Kotofanchik wrote: ↑June 28th, 2024, 8:36 pmOh, no, it doesn’t always work, not for all places. We still have to rack our brains.
Technically, it will work everywhere you use it, if the "Settings.inc" parameter is the correct path and enclosed in quotes, and "[mFullDate]" has a value and is also enclosed in quotes. If by anychance you have quotes inside the [mFullDate] value, you'd have to increase the number of quote pairs enclosing the said value, like ""[mFullDate]"" and such. Also, careful at errors in your logic, since, as I said before:
Yincognito wrote: ↑June 27th, 2024, 11:57 pmI'm afraid that the correct way is in the FinishAction of [mTotal], like I explained in my example. It's merely a coincidence that putting those bangs in the IfTrueAction seems to work, because everything after [!CommandMeasure mTotal Update] will happen before it (instead of right after it), since retrieving data from the web resource is, once again, not immediate.

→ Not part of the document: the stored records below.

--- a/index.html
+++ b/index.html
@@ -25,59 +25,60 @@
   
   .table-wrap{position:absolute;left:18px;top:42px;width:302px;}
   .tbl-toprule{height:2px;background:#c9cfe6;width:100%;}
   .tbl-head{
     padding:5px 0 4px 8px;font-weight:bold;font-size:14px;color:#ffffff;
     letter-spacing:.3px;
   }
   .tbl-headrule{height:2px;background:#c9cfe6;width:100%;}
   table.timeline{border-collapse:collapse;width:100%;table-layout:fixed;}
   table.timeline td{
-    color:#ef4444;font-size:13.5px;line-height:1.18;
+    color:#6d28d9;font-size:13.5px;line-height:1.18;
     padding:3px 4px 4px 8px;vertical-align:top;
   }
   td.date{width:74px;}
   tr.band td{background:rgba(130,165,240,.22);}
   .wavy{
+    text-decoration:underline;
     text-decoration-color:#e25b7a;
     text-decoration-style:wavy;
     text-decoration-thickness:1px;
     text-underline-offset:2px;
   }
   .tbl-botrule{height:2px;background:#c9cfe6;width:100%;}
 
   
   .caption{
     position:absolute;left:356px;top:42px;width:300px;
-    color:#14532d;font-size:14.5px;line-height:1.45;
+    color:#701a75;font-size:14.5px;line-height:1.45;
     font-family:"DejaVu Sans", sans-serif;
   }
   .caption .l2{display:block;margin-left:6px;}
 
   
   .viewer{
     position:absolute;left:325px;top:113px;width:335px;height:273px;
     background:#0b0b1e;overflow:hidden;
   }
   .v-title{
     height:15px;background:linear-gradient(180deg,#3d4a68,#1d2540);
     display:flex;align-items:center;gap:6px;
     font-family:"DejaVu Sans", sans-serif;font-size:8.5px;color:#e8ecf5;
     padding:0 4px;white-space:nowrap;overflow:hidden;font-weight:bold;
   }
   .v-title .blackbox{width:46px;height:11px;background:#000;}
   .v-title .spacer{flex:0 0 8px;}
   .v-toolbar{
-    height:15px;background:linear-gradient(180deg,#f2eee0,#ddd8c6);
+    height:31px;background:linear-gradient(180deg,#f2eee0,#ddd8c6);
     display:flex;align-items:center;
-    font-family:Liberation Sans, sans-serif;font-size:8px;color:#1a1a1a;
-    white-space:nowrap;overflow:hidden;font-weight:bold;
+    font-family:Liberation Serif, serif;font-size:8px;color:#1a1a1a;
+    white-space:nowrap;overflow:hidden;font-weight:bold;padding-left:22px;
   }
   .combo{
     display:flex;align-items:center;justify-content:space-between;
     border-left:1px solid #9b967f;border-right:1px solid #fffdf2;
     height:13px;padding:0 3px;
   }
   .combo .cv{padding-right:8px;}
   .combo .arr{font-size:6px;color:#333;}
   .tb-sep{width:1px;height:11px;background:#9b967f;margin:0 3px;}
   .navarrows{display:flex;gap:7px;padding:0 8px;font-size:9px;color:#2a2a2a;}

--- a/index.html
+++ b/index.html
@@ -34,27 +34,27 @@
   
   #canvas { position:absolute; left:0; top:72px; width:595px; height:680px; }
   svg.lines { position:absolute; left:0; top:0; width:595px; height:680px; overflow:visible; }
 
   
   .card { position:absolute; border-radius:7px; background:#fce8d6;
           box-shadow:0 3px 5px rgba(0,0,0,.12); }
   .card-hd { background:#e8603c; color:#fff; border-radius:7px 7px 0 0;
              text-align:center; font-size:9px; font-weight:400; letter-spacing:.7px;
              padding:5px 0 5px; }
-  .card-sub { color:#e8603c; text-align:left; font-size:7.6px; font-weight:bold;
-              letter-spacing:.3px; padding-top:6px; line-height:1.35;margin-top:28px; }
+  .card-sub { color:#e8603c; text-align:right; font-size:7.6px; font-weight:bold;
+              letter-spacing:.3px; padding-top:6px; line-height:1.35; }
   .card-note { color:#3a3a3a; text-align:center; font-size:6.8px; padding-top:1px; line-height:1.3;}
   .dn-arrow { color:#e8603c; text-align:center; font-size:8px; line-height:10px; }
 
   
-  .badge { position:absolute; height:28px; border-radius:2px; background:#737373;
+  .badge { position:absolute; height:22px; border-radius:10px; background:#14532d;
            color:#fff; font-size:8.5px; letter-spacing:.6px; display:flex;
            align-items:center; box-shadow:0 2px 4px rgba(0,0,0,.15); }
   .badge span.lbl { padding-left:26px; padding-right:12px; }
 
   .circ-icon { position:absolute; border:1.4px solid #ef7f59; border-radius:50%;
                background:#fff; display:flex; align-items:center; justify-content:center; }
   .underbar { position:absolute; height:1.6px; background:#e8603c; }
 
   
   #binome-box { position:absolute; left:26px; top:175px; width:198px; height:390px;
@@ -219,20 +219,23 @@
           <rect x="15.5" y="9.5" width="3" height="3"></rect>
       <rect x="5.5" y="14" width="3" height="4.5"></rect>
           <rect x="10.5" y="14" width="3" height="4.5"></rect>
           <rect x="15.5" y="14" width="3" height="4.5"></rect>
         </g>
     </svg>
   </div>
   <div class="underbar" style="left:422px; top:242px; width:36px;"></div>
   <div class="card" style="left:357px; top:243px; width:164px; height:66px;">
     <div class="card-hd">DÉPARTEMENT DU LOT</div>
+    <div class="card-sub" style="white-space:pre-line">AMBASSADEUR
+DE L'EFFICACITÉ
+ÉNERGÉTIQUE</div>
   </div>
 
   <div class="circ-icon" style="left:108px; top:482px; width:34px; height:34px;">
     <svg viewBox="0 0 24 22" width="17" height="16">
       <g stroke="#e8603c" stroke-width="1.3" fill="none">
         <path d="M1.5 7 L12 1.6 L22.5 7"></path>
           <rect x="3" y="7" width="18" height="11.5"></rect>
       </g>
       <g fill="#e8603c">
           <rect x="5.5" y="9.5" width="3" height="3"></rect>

Kotofanchik wrote: ↑June 29th, 2024, 9:28 am
Is it possible to get the full number of seconds from a full date and time using a timestamp? I can’t figure out a simpler way to compare full dates?
Of course, just use the :Timestamp parameter on an equivalent Time (not String, not WebParser!) measure and compare stuff like that, e.g. [Time1:Timestamp]<[Time2:Timestamp] in either an IfCondition, a Calc measure, or a numeric conditional: https://docs.rainmeter.net/manual/variables/section-variables/#Timestamp
Kotofanchik wrote: ↑June 29th, 2024, 11:53 am
I need to compare two times obtained from regexp, will this not work?
It will work, but you'll need to pass those times to actual / equivalent Time measures that you create with the Timestamp and TimeStampFormat options. Then in the comparison, use the newly created Time measures with the :Timestamp parameter. It's all in the manual, you know...
The skin is the one in this thread. I decided to compare the times on the site in order to find the hourly forecast time as close as possible to the site validation time.. Since the site works very differently in different cities, I could not expand the previous option for all cases, despite the correct logic for a large number of comparisons unstable work began. I tried to do what I read. Here's a piece. All together does not want to work at all. I don’t understand the recording format, why would there be a time stamp after the time stamp? The skin is wildly buggy. I've tried all the comparison signs, but I don't think there's any response.
Kotofanchik wrote: ↑June 29th, 2024, 2:36 pm
The skin is the one in this thread. I decided to compare the times on the site in order to find the hourly forecast time as close as possible to the site validation time.. Since the site works very differently in different cities, I could not expand the previous option for all cases, despite the correct logic for a large number of comparisons unstable work began. I tried to do what I read. Here's a piece. All together does not want to work at all. I don’t understand the recording format, why would there be a time stamp after the time stamp? The skin is wildly buggy. I've tried all the comparison signs, but I don't think there's any response.
[McalcTimeCN]
Measure=calc
Formula=[H16:Timestamp] <= [mfullDateTime:Timestamp] ? 16 : ...and so on, you get the idea...
DynamicVariables=1
Of course, this measure and the other Time measures involved should normally be updated from the FinishAction of [mTotal] (just like in the previous case), in order to perform the comparisons and have a meaningful value with the data retrieved from the site and after retrieving it. Might worth adding all of them to a group and update that group instead, so you don't have to write a line as long as the Milky Way made up of update bangs of every individual measure.
EDIT: By the way, your original code part is actually comparing the plain numeric value of those measures, which in all cases is 2024, as you can see in the log from your screenshot. It wasn't comparing the timestamps, i.e. the number of seconds since Jan 1, 1601.